Things can get relatively complicated...

In [None]:
q = @with tbl1(i), tbl2(j), tbl3(k), tbl4(h) do
    filter(i.A > .5, i.B == j.B, baz(j.C) < .5)
    filter(i.C < .5, j.D == "foo", k.D == h.D, digamma(k.E) > .5, h.F == "bar")
    join(i.D == k.D)
    groupby(f(i.A) < .5, k.D, g(j.B * k.C))
end

...

In [None]:
graph(q)

## Advantages
* Name resolution is more straightforward
* Refer to attributes of a table in different contexts
    * `i.A` is a "row-wise" context
    * something like `$B` could be used as a "column-context"
        * e.g. 
        ```julia
        @with iris() select(avg = mean(:sepal_length))
        ```
    (could make `select` implicit for extra concision)
* Opens up possibilities for neat window function syntaxes, e.g.
   ```julia
   @with iris(i) filter(
       i.sepal_length > mean([ j.sepal_length for j in iris if j.petal_width > i.petal_width ])
   )
   ```
   (i.e. Restrict to observations `i` from `iris` whose value for `sepal_length` is greater than the mean of all values of `sepal_length` over observations `j` from `iris` whose value for `petal_width` is greater than the present observation `i`'s value of `petal_width`.)    
   (Of course, such functionality is not generic.)
* encourages generality of manipulation verbs over number of sources
* Support for more LINQ/Query.jl-like generality over iterators


## Disadvantages
* Additional complexity
    * for the user, e.g. one has to specify row tokens everywhere
    * for the developer (ie., me): need to keep track of maps from tokens to maps from field names to column indices
* Why is the data source name now a function call?
* Abuse of `.` for denoting field reference
    * (This wouldn't be a problem if we had named tuples!)
    * can always use `Base.getfield` or a selector for actual field retrieval 

# Tabular Data Support More Generally

SQ is a data manipulation interface. Julian data scientists may deal with data in `DataFrame`s. So, let's talk about `DataFrame`s. 

(Stage direction: get on soap box.)

We said above that SQ works by iterating over a tuple-producing iterator. Query.jl works similarly. Iteration is fundamental to both implementations. 

So, we need row-wise iteration over the contents of a `DataFrame` to be fast. Which means that we need such iteration to be type-inferable. 
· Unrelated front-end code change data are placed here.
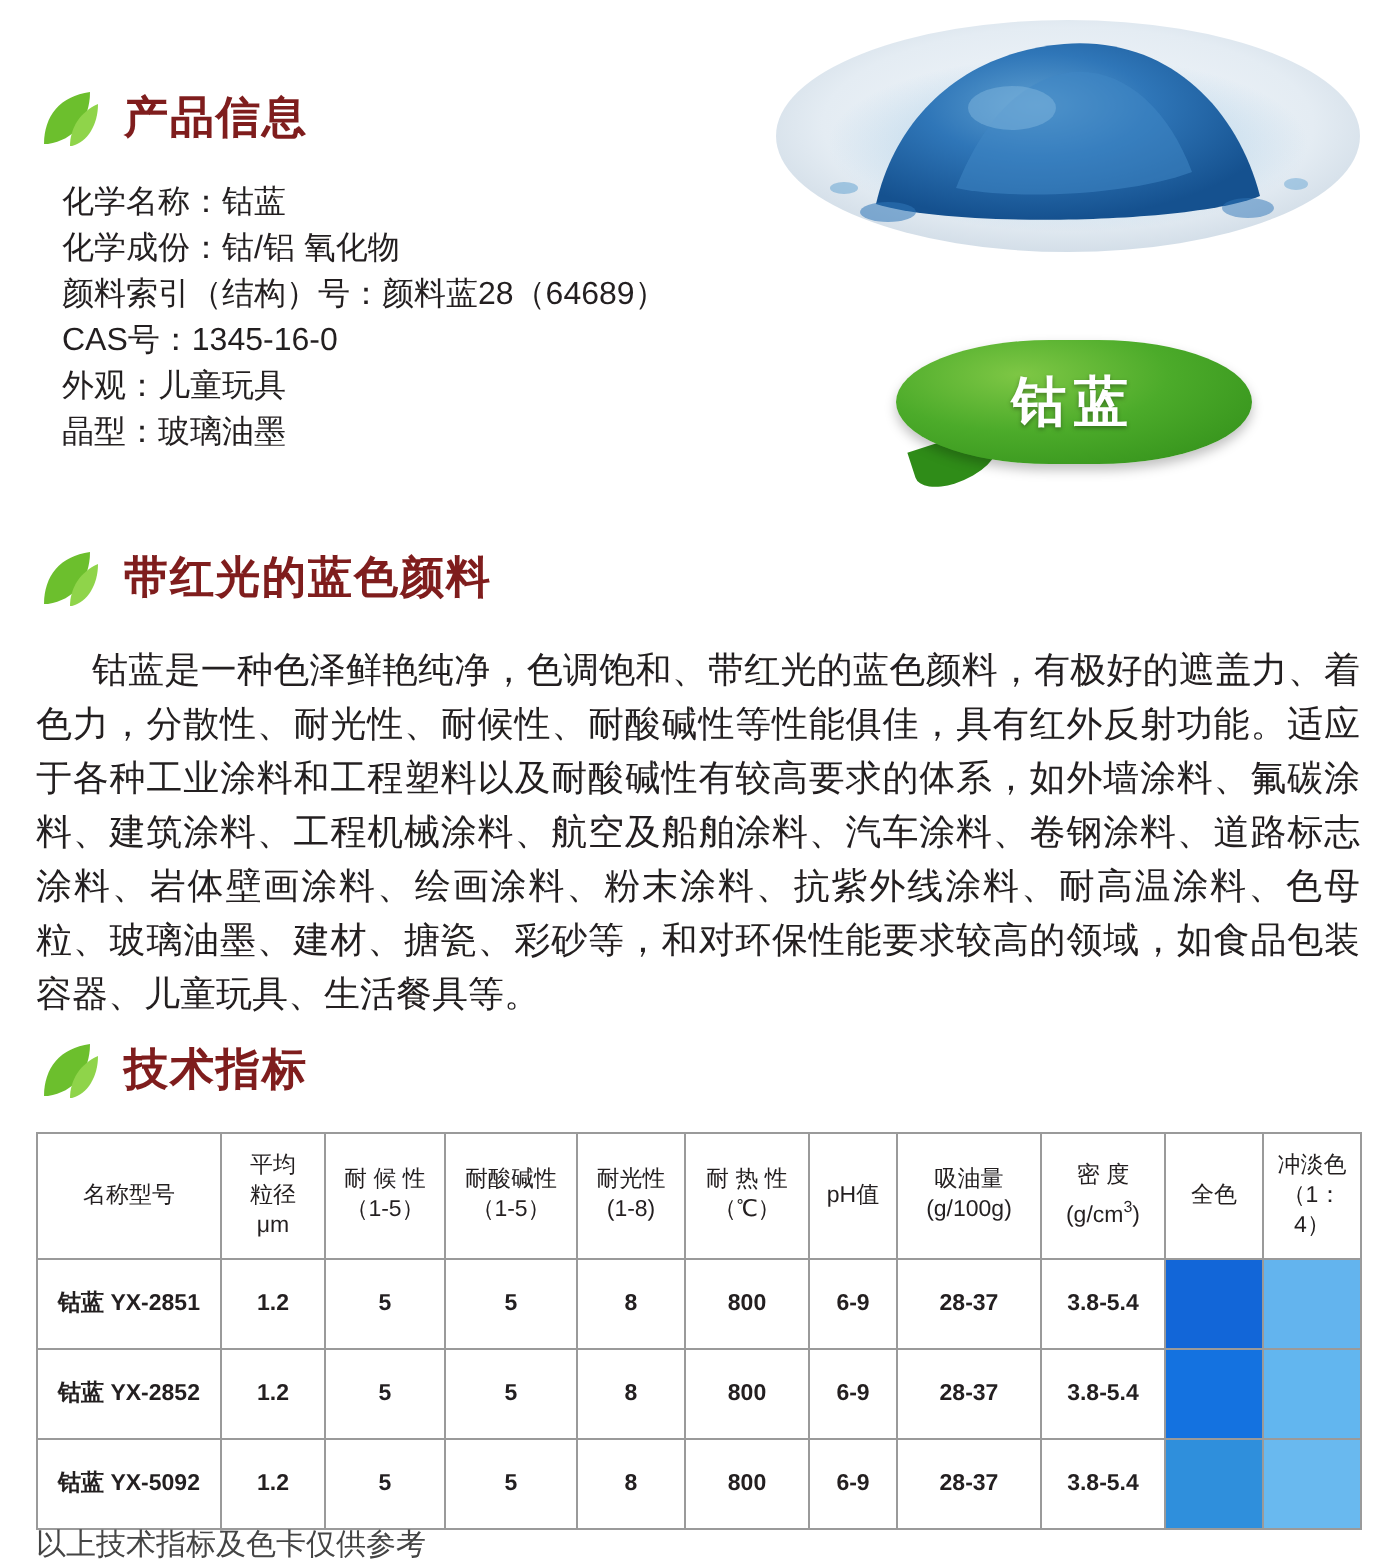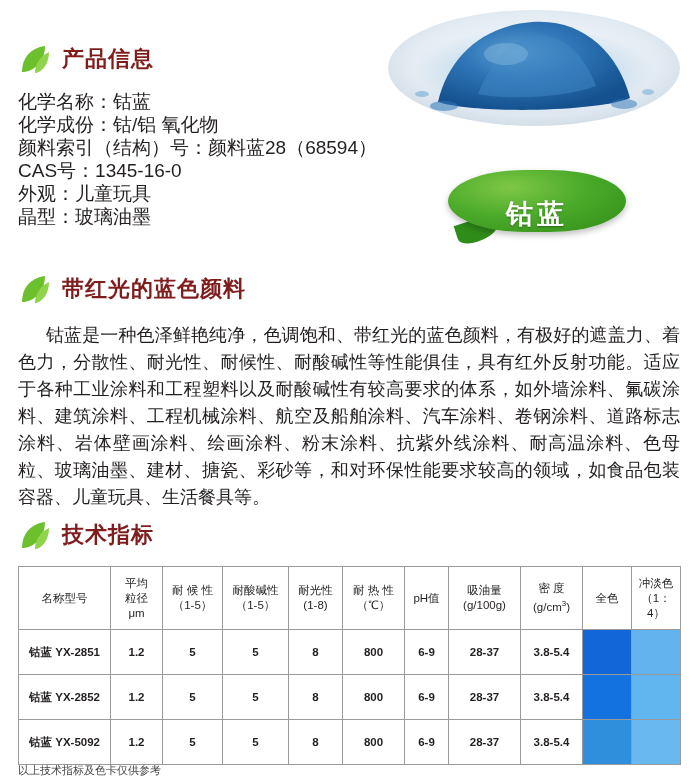"化学名称：钴蓝" .info-lines { font-size: 19px -> 16px; margin-left: none -> 13px }
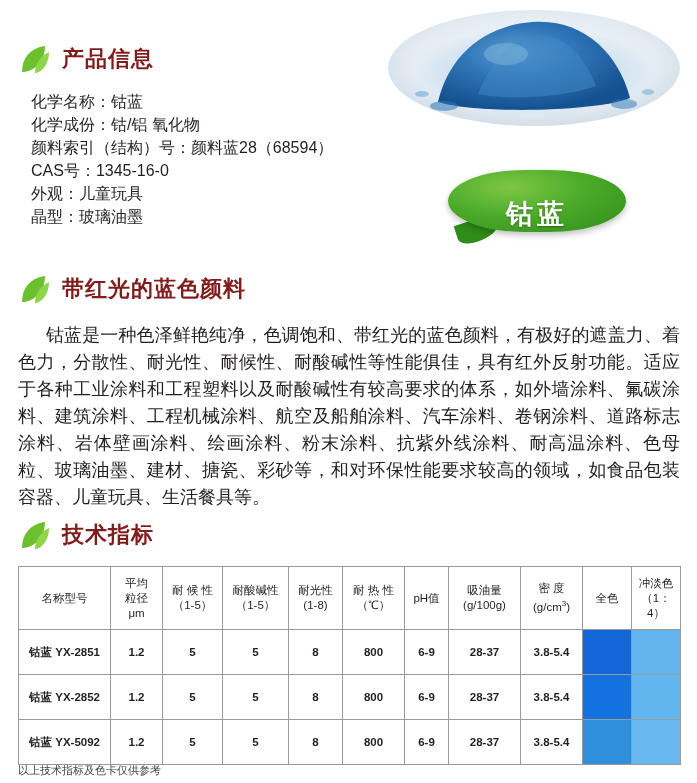"颜料索引（结构）号：颜料蓝28（68594）" div { text: 68594 -> 64689 }
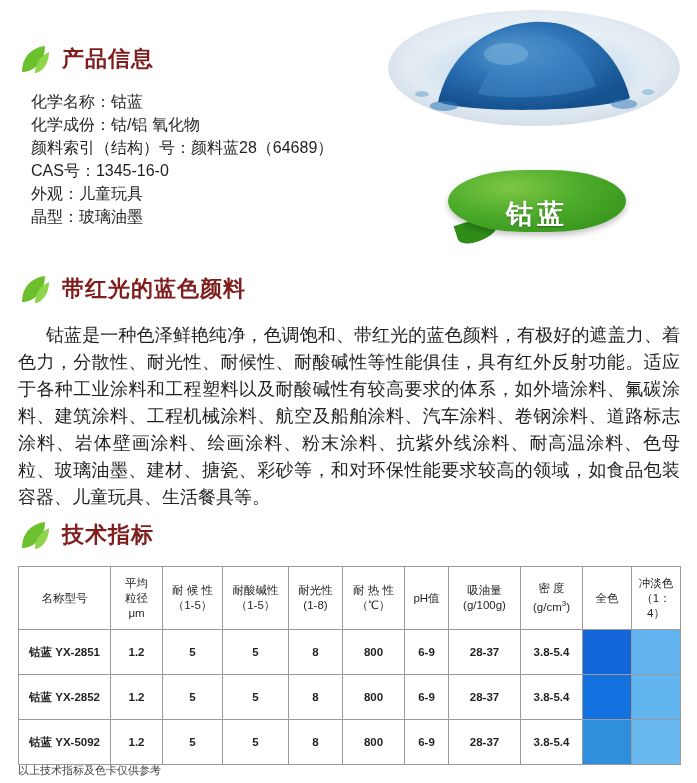"钴蓝" .badge { align-items: flex-end -> center }
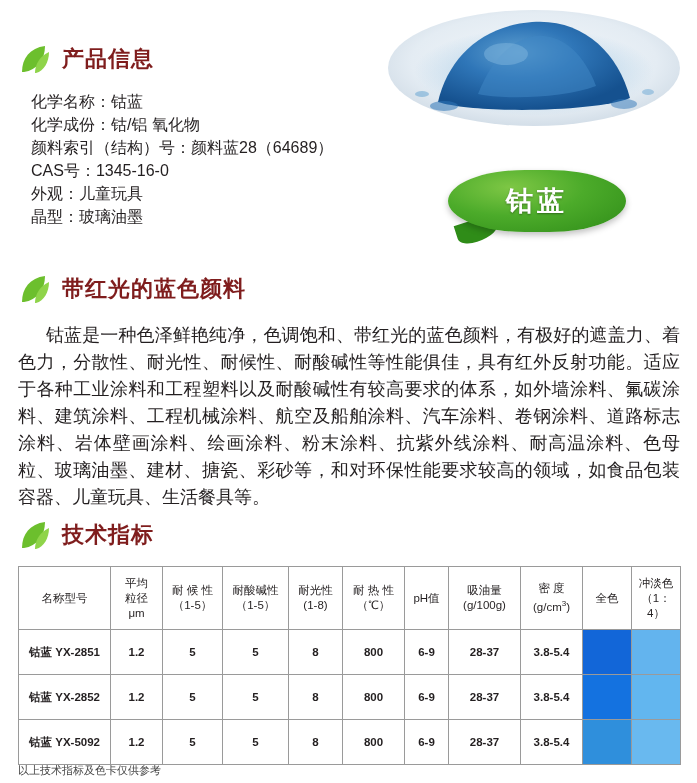"以上技术指标及色卡仅供参考" .footnote { font-size: 11px -> 15px }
`DataArray`s  `NullableArray`s achieves this via type-inferable `Base.getindex`.

Alternatives:
* Special case small `Union` types
* Write code like the [`broadcast` implementation for `DataArray`s](https://github.com/JuliaStats/DataArrays.jl/blob/master/src/broadcast.jl)...

# Lifting

Okay, if we go with `NullableArray`s, we have to contend with the fact that indexing into a `NullableArray{T}` returns an object of type `Nullable{T}`.